Gondo's election as President of the Japan America Society of Houston in 1992 coincided with JASH's 25th silver anniversary. At the time, Houston had just completed the Japanese Garden in Hermann Park in 1992. Glen Gondo conceived the idea of holding a Japan Festival in Hermann Park as a way to showcase the new Japanese Garden to the community. Gondo pitched the idea to Houston Mayor Bob Lanier and the city government, who allowed the Japan Festival to utilize Hermann Park.
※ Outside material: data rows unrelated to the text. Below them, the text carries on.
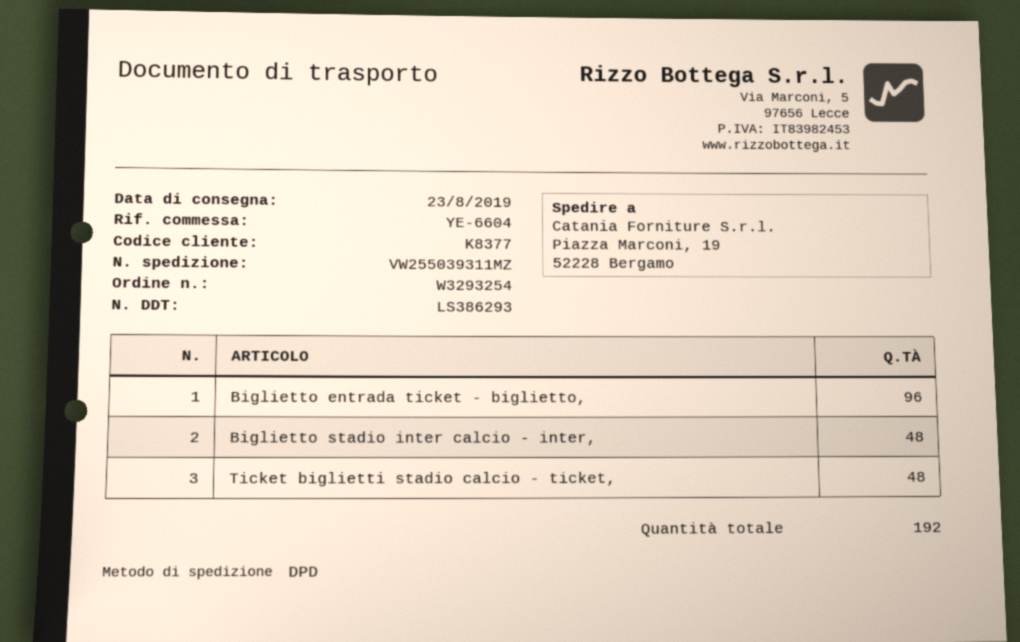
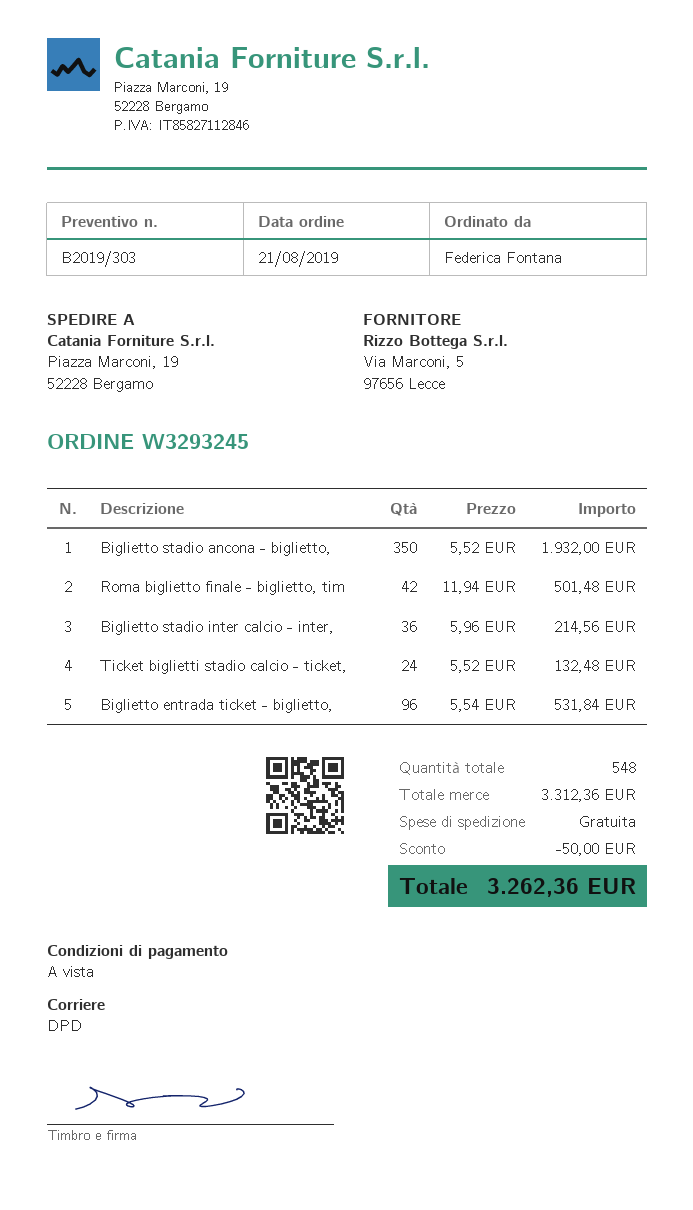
order number: W3293254 -> W3293245
Biglietto stadio inter calcio - inter,: 48 -> 36
Ticket biglietti stadio calcio - ticket,: 48 -> 24
Biglietto stadio ancona - biglietto,: none -> 350
Roma biglietto finale - biglietto, tim: none -> 42
total quantity: 192 -> 548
The first Japan Festival of Houston, which was founded by Glen Gondo through his work as JASH president, was held in the park in 1993. The free Japan Festival, held annually at Hermann Park, is now one of largest Japanese cultural festivals in the United States, as of 2024. Gondo led the Japan Festival for many years and the JASH has called the event "his legacy."

In 1993, Gondo joined with other community activists to help elect Martha Wong, who became the first Asian American woman elected to Houston City Council.

The Japanese government and the Consulate-General of Japan in Houston awarded Gondo the Order of the Rising Sun, Gold Rays with Rosette in July 2013. Glen Gondo received the order for his contributions to Japanese culture in Houston and the promotion of constructive Japan-United States relations. He also received the Commendation for the promotion of Japanese culture in America from the Japanese Ministry of Foreign Affairs in the early 2000s.

Gondo died from cancer on July 1, 2024, at the age of 75.